Frequently Asked Questions

Does the artifact finding extend to base models, or only instruction-tuned ones?

The sample is 56 instruction-tuned models, so the decomposition is scoped to models that went through post-training rather than raw pretrained checkpoints. The paper does not break out base models separately, which leaves open whether the directional bias is a post-training artifact or a deeper property of autoregressive generation.

How is directional response bias different from prompt-format sensitivity?

Prompt-format sensitivity means the same item scores differently when rephrased or reordered; directional response bias means a model gravitates toward one pole of the scale whatever the item asks. The first is a framing effect, the second is a scale-anchoring effect, and conflating them would point the fix at prompting when the paper’s remedy is a new instrument.

What is the cheapest check a team can run on an existing persona battery?

Reverse-key half the items so the trait-affirming answer sits at the low end of the scale for some and the high end for others. If the model’s profile holds across that flip, the battery has response orthogonality; if the profile inverts or dissolves, the score was reading the scale, not the trait.

What would it take to upgrade the 81 to 90 percent figure from striking to established?

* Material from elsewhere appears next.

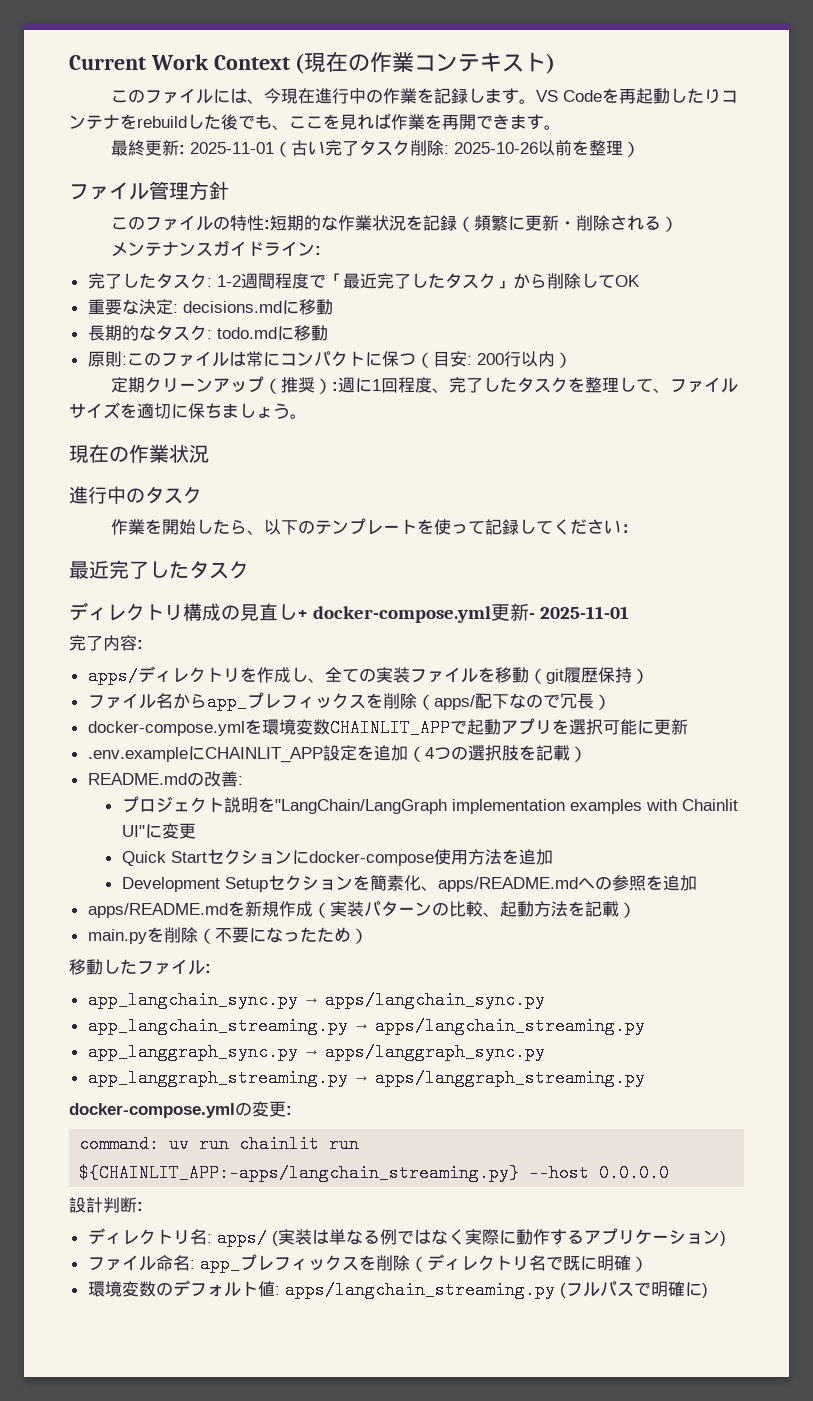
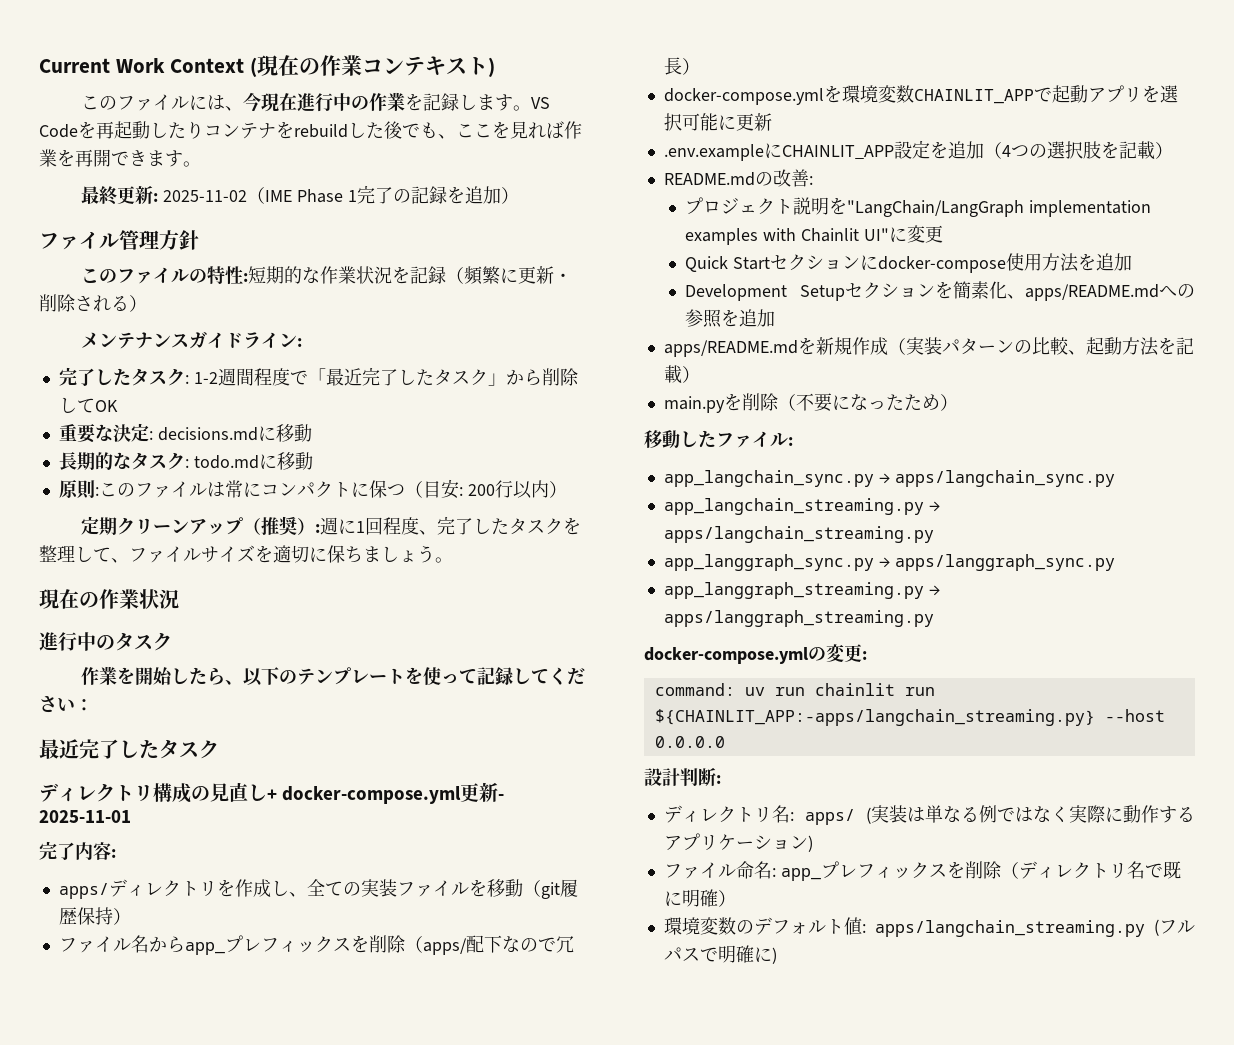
- 最終更新: 2025-11-01（古い完了タスク削除: 2025-10-26以前を整理）
+ 最終更新: 2025-11-02（IME Phase 1完了の記録を追加）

Replication on a different instrument set and a different model cohort, plus survival through peer review. The current number is one decomposition over one battery on 56 models, and the variance decomposition method itself carries assumptions about how trait variance and bias variance separate.

Could item selection be weaponized to manufacture a favorable profile?

Yes, and that is the integrity risk the result creates. Because a profile can be shifted by choosing items, a vendor or evaluator motivated to show a model as cautious or agreeable could curate an item set whose response-orthogonality happens to produce that result, with no way for an outsider to detect the selection from the published score alone.